Voyager 1 poised to cross solar frontier into interstellar space – Telegraph.
Telegraph
Scientists launched Voyager 1 in 1977 on what was meant to be a five-year mission to Jupiter and Saturn, however 30 years later the vessel has continued towards the boundary of our solar system 11 billion miles from Earth.
Once the spaceship crosses this border it will enter interstellar space – the void between our solar system and the rest of the universe – becoming the first man-made object to venture beyond our solar “bubble”.
Tracking the progress of the spacecraft are a group of scientists at Nasa’s Jet Propulsion Laboratory in California.
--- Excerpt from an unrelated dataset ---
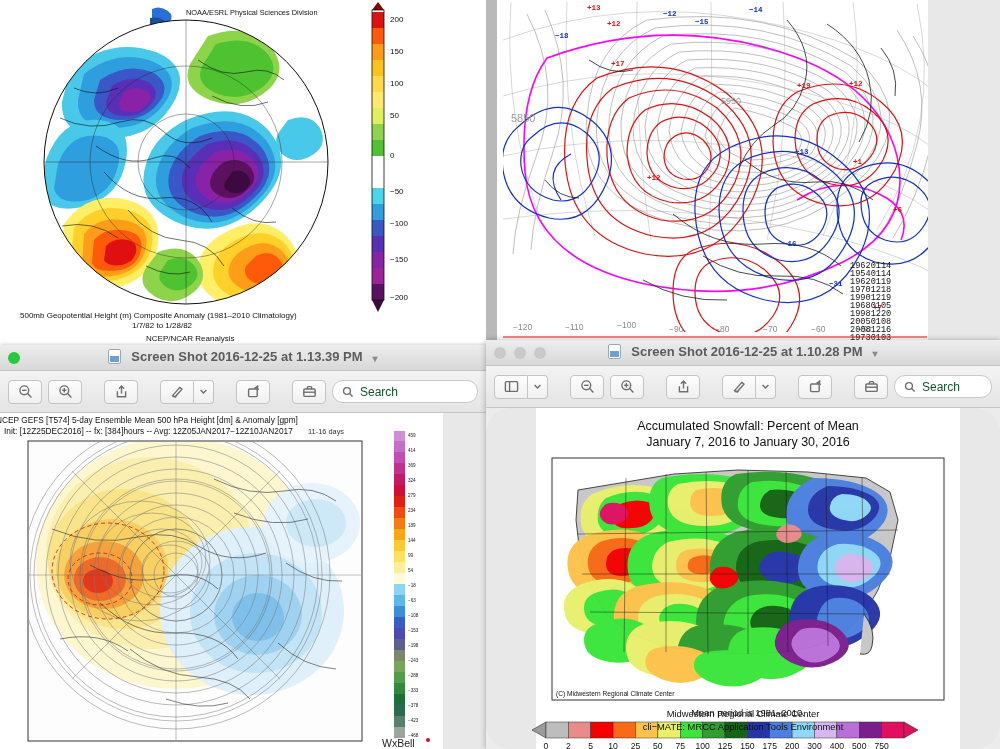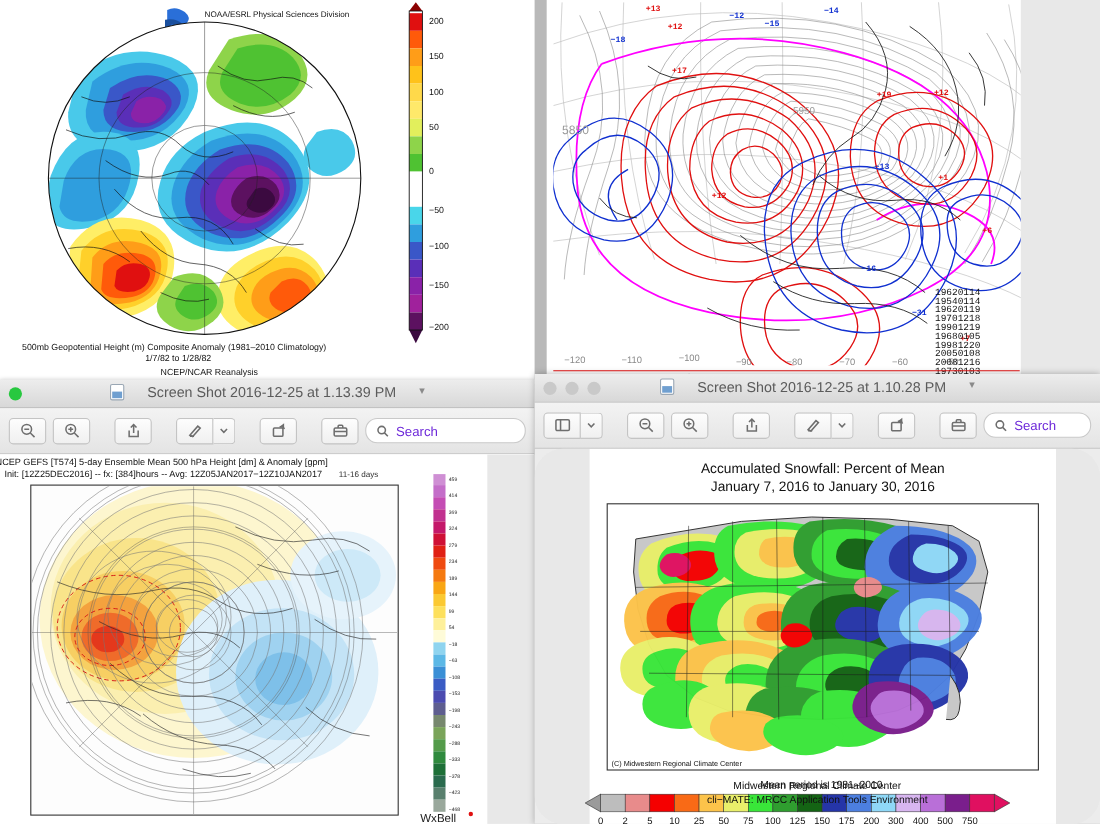"Screen Shot 2016-12-25 at 1.13.39" .tb-title { align-items: flex-start -> flex-end; font-weight: none -> bold; gap: 21px -> 10px }
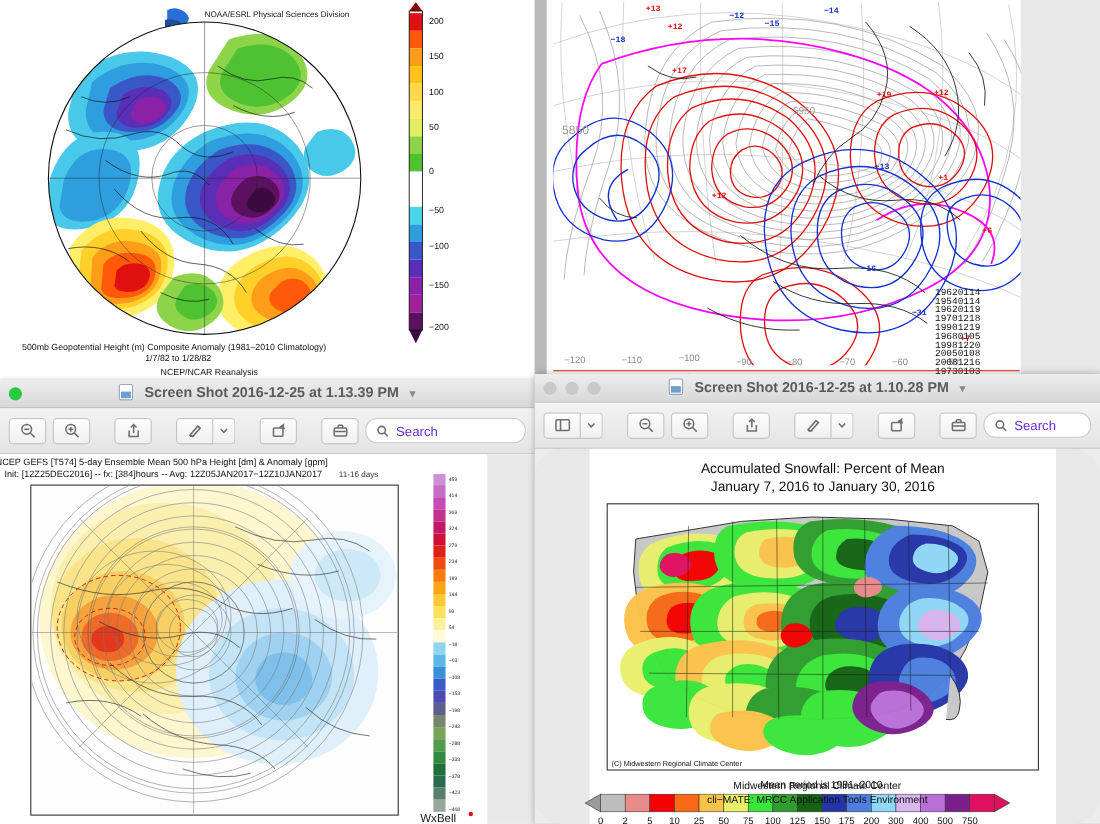"Search" .search { color: #6d28d9 -> #14532d }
They will monitor Voyager 1 for specific signals that should indicate it has left our Sun’s magnetic field.
“When we started this whole project back in the 1970s one of the goals was to reach interstellar space but none of us knew how far that would be and how long it would take,” Ed Stone, the project’s lead scientist, told The Times.
“This is a really exciting time. We’re talking about going beyond the furthest reaches of our solar system. We haven’t decided exactly how we’re going to celebrate when it happens — I expect the first thing we’ll do is have a meeting.”
Voyager 1 was launched in 1977 alongside a secondary vessel – Voyager 2 – which also remains in flight around one billion miles behind its sister ship.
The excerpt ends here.